L’analyse succincte de la révolution égyptienne que l’on trouve dans la quatrième partie de l’ouvrage est extrêmement intéressante elle aussi. Elle témoigne des craintes des démocrates égyptien·ne·s de voir la révolution confisquée par les résidus encore puissants du régime de Moubarak ou par un nouveau despotisme de type religieux (d’après le modèle suivi par l’Iran après 1979), craintes que l’on sait maintenant très largement justifiées, même s’il est encore trop tôt pour dire si ces forces parviendront véritablement à s’emparer du pouvoir. Au final, c’est tout de même un message d’espoir que nous transmet El Aswany, non seulement dans ces derniers textes, mais dans l’ensemble de l’ouvrage. Il nous montre une Égypte riche d’une longue tradition démocratique, et prête pour le changement. Cette Égypte, il l’a vue place Tahrir, durant les semaines d’occupation auxquelles il a directement participé, et elle lui inspire à la fois confiance et fierté.

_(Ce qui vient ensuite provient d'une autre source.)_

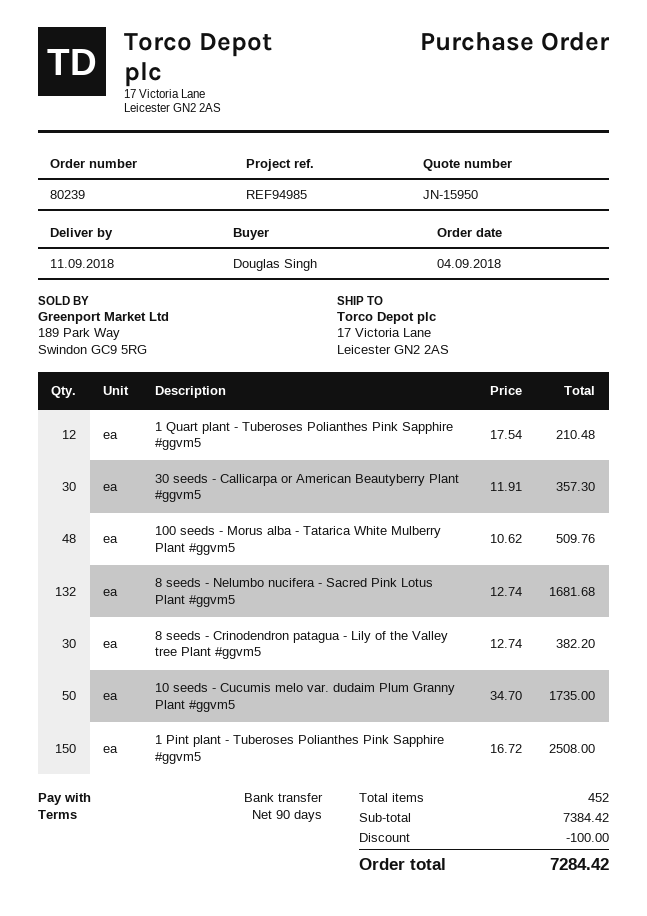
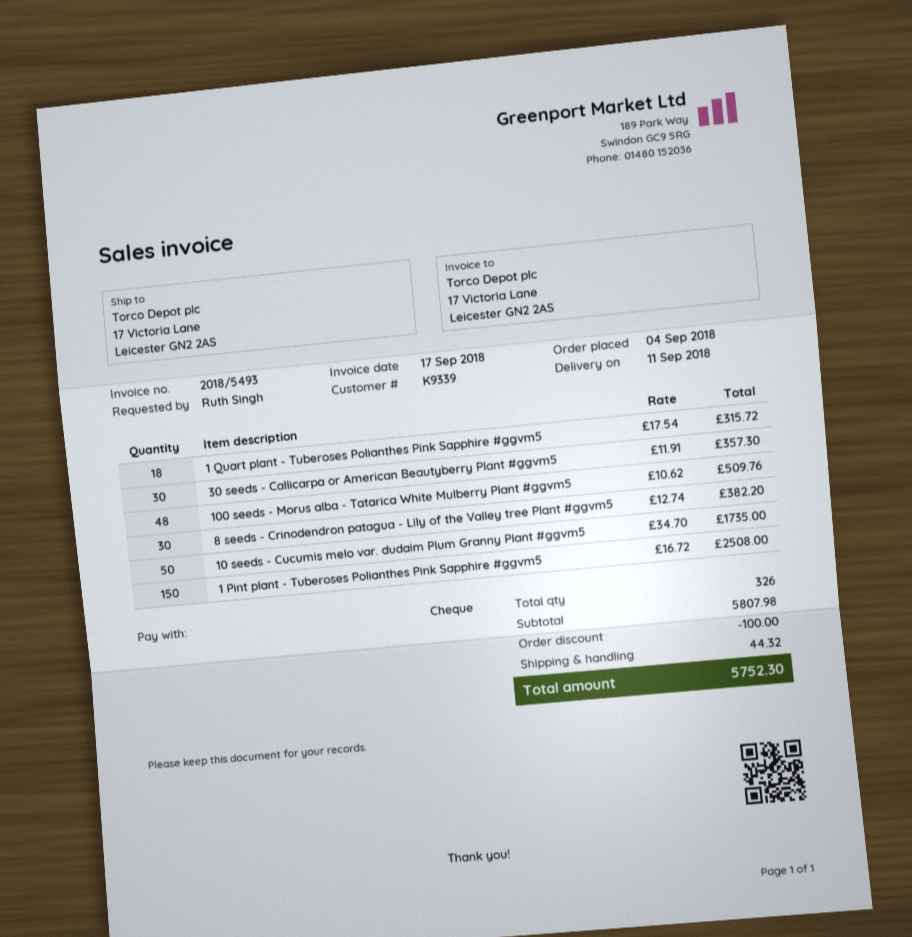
ordered by: Douglas Singh -> Ruth Singh
payment method: bank transfer -> cheque
1 Quart plant - Tuberoses Polianthes Pink Sapphire #ggvm5: 12 x 17.54 = 210.48 -> 18 x 17.54 = 315.72
8 seeds - Nelumbo nucifera - Sacred Pink Lotus Plant #ggvm5: 132 x 12.74 = 1681.68 -> none
total quantity: 452 -> 326
subtotal: 7384.42 -> 5807.98
shipping: none -> 44.32
total: 7284.42 -> 5752.30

Il va jusqu’à dire que « les gens que j’ai vus place Tahrir étaient des êtres nouveaux qui ne ressemblaient plus en rien à ceux avec qui j’étais jusque-là quotidiennement en rapport, comme si la révolution avait recréé des Égyptiens d’une qualité supérieure » (p. 13) ! La comparaison avec la Commune de Paris de 1871 est infiniment importante, car elle replace – comme nous l’avons fait à Pages de gauche – les événements égyptiens dans une tradition révolutionnaire qui les dépasse tout en les incluant, une tradition qui englobe aussi bien la France de 1789 que la Hongrie de 1956, la place Tien An Men en 1989 que la révolte des Ciompi en 1378. Mais il ajoute aussi qu’« il faut que nous comprenions que l’injustice ne suffit pas à déclencher une révolution, pas plus que le sentiment de l’injustice. Ce qui pousse à la révolution, c’est la conscience que l’on a des causes de cette injustice » (p. 155). En Égypte comme ailleurs, tant que ces causes n’auront pas été explicitées, et que leur origine humaine, sociale et politique n’aura pas été comprise par chacun·e, aucune transformation radicale ne sera envisageable. « La démocratie est la solution », combien Alaa El Aswany a raison de le rappeler sans cesse !

Commentaires:

Il faut tout de même dire quelques mots sur l’édition de ces textes. Le traducteur habituel d’El Aswany semble avoir eu quelque peine à passer de la traduction d’œuvres littéraires à des articles d’actualité. On rencontre de nombreuses petites erreurs factuelles, et des mots surprenants (je pense par exemple au « droit naturel » ou à tout le registre lexical lié à la nation) qui auraient au moins mérité quelques explications sur les termes arabes qu’ils cherchent à traduire. De plus, nous ne savons rien des dates de parution de chacun des textes, et en sommes réduits à consulter l’édition anglaise (On the State of Egypt, Londres, Vintage, 2011) pour obtenir ce renseignement, à défaut de pouvoir lire les textes originaux en arabe. Dans le contexte politique actuel et compte tenu de l’importance et de la rapidité des événements qui se sont produits en Égypte ces dernières années (y compris avant le renversement de Moubarak), cette absence constitue une grave faute d’édition de la part d’Actes Sud.


[1] Variétés de courants de l’islam, minoritaires en Égypte.

Alaa EL ASWANY, Chroniques de la révolution égyptienne

Arles, Actes Sud (trad. de l’arabe par Gilles Gauthier), 2011, 346 p.